PIRs are basically made of a pyroelectric sensor (which you can see below as the round metal can with a rectangular crystal in the center), which can detect levels of infrared radiation. Everything emits some low level radiation, and the hotter something is, the more radiation is emitted. The sensor in a motion detector is actually split in two halves. The reason for that is that we are looking to detect motion (change) not average IR levels. The two halves are wired up so that they cancel each other out. If one half sees more or less IR radiation than the other, the output will swing high or low.

proximity_pirlens.jpg

Along with the pyroelectic sensor is a bunch of supporting circuitry, resistors and capacitors. It seems that most small hobbyist sensors use the BISS0001 ("Micro Power PIR Motion Detector IC"), undoubtedly a very inexpensive chip. This chip takes the output of the sensor and does some minor processing on it to emit a digital output pulse from the analog sensor.

Our older PIRs looked like this:

proximity_PIRbackLabeled.jpg

These stats are for the PIR sensor in the Adafruit shop which is very much like the Parallax one . Nearly all PIRs will have slightly different specifications, although they all pretty much work the same. If there’s a datasheet, you’ll want to refer to it

  • Size: Rectangular
  • Price:$10.00 at the Adafruit shop
  • Output: Digital pulse high (3V) when triggered (motion detected) digital low when idle (no motion detected). Pulse lengths are determined by resistors and capacitors on the PCB and differ from sensor to sensor.
  • Sensitivity range: up to 20 feet (6 meters) 110° x 70° detection range
  • Power supply: 5V-12V input voltage for most modules (they have a 3.3V regulator), but 5V is ideal in case the regulator has different specs
  • BIS0001 Datasheet(the decoder chip used)
  • RE200B datasheet(most likely the PIR sensing element used)
  • NL11NH datasheet(equivalent lens used)
  • Parallax Datasheet on their version of the sensor

How PIRs Work

PIR sensors are more complicated than many of the other sensors explained in these tutorials (like photocells, FSRs and tilt switches) because there are multiple variables that affect the sensors input and output. To begin explaining how a basic sensor works, we’ll use this rather nice diagram

The PIR sensor itself has two slots in it, each slot is made of a special material that is sensitive to IR. The lens used here is not really doing much and so we see that the two slots can ‘see’ out past some distance (basically the sensitivity of the sensor). When the sensor is idle, both slots detect the same amount of IR, the ambient amount radiated from the room or walls or outdoors. When a warm body like a human or animal passes by, it first intercepts one half of the PIR sensor, which causes a positive differential change between the two halves. When the warm body leaves the sensing area, the reverse happens, whereby the sensor generates a negative differential change. These change pulses are what is detected.

proximity_pir-diagram.png

You can see above the diagram showing the element window, the two pieces of sensing material

This image shows the internal schematic. There is actually a JFET inside (a type of transistor) which is very low-noise and buffers the extremely high impedence of the sensors into something a low-cost chip (like the BIS0001) can sense.

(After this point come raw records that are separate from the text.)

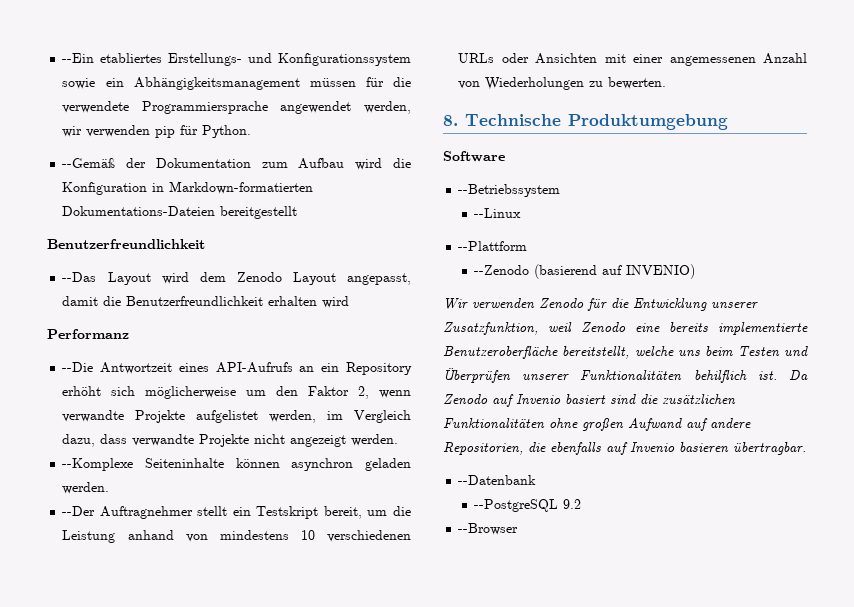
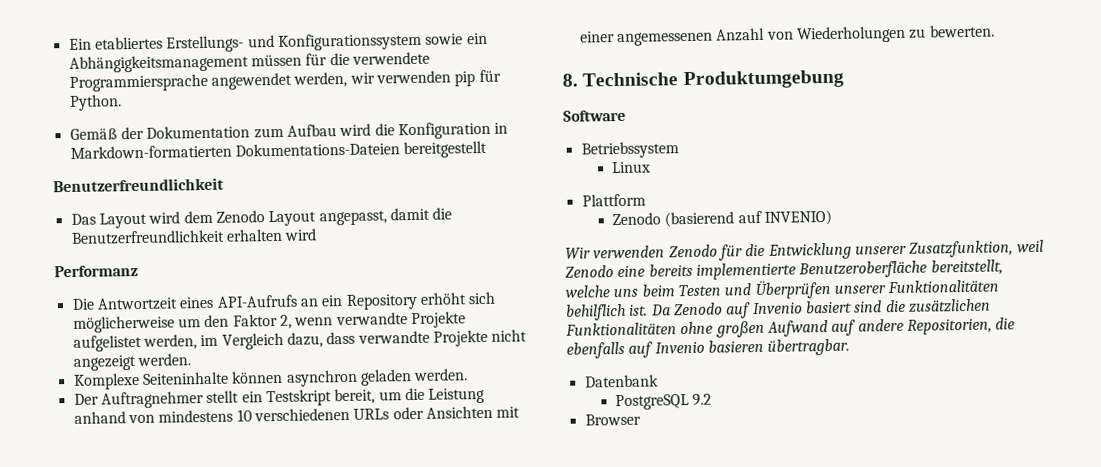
- --Ein etabliertes Erstellungs- und Konfigurationssystem sowie ein Abhängigkeitsmanagement müssen für die verwendete Programmiersprache angewendet werden, wir verwenden pip für Python.
+ Ein etabliertes Erstellungs- und Konfigurationssystem sowie ein Abhängigkeitsmanagement müssen für die verwendete Programmiersprache angewendet werden, wir verwenden pip für Python.
- --Gemäß der Dokumentation zum Aufbau wird die Konfiguration in Markdown-formatierten Dokumentations-Dateien bereitgestellt
+ Gemäß der Dokumentation zum Aufbau wird die Konfiguration in Markdown-formatierten Dokumentations-Dateien bereitgestellt
- --Das Layout wird dem Zenodo Layout angepasst, damit die Benutzerfreundlichkeit erhalten wird
+ Das Layout wird dem Zenodo Layout angepasst, damit die Benutzerfreundlichkeit erhalten wird
- --Die Antwortzeit eines API-Aufrufs an ein Repository erhöht sich möglicherweise um den Faktor 2, wenn verwandte Projekte aufgelistet werden, im Vergleich dazu, dass verwandte Projekte nicht angezeigt werden.
+ Die Antwortzeit eines API-Aufrufs an ein Repository erhöht sich möglicherweise um den Faktor 2, wenn verwandte Projekte aufgelistet werden, im Vergleich dazu, dass verwandte Projekte nicht angezeigt werden.
- --Komplexe Seiteninhalte können asynchron geladen werden.
+ Komplexe Seiteninhalte können asynchron geladen werden.
- --Der Auftragnehmer stellt ein Testskript bereit, um die Leistung anhand von mindestens 10 verschiedenen URLs oder Ansichten mit einer angemessenen Anzahl von Wiederholungen zu bewerten.
+ Der Auftragnehmer stellt ein Testskript bereit, um die Leistung anhand von mindestens 10 verschiedenen URLs oder Ansichten mit einer angemessenen Anzahl von Wiederholungen zu bewerten.
- --Betriebssystem
- --Linux
- --Plattform
- --Zenodo (basierend auf INVENIO)
+ Betriebssystem
+ Linux
+ Plattform
+ Zenodo (basierend auf INVENIO)
- --Datenbank
- --PostgreSQL 9.2
+ Datenbank
+ PostgreSQL 9.2
- --Browser
+ Browser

In the diagram up top, the lens is just a piece of plastic, but that means that the detection area is just two rectangles. Usually we’d like to have a detection area that is much larger. To do that, we use a simple lens such as those found in a camera: they condenses a large area (such as a landscape) into a small one (on film or a CCD sensor). For reasons that will be apparent soon, we would like to make the PIR lenses small and thin and moldable from cheap plastic, even though it may add distortion. For this reason the sensors are actually Fresnel lenses:

The Fresnel lens condenses light, providing a larger range of IR to the sensor.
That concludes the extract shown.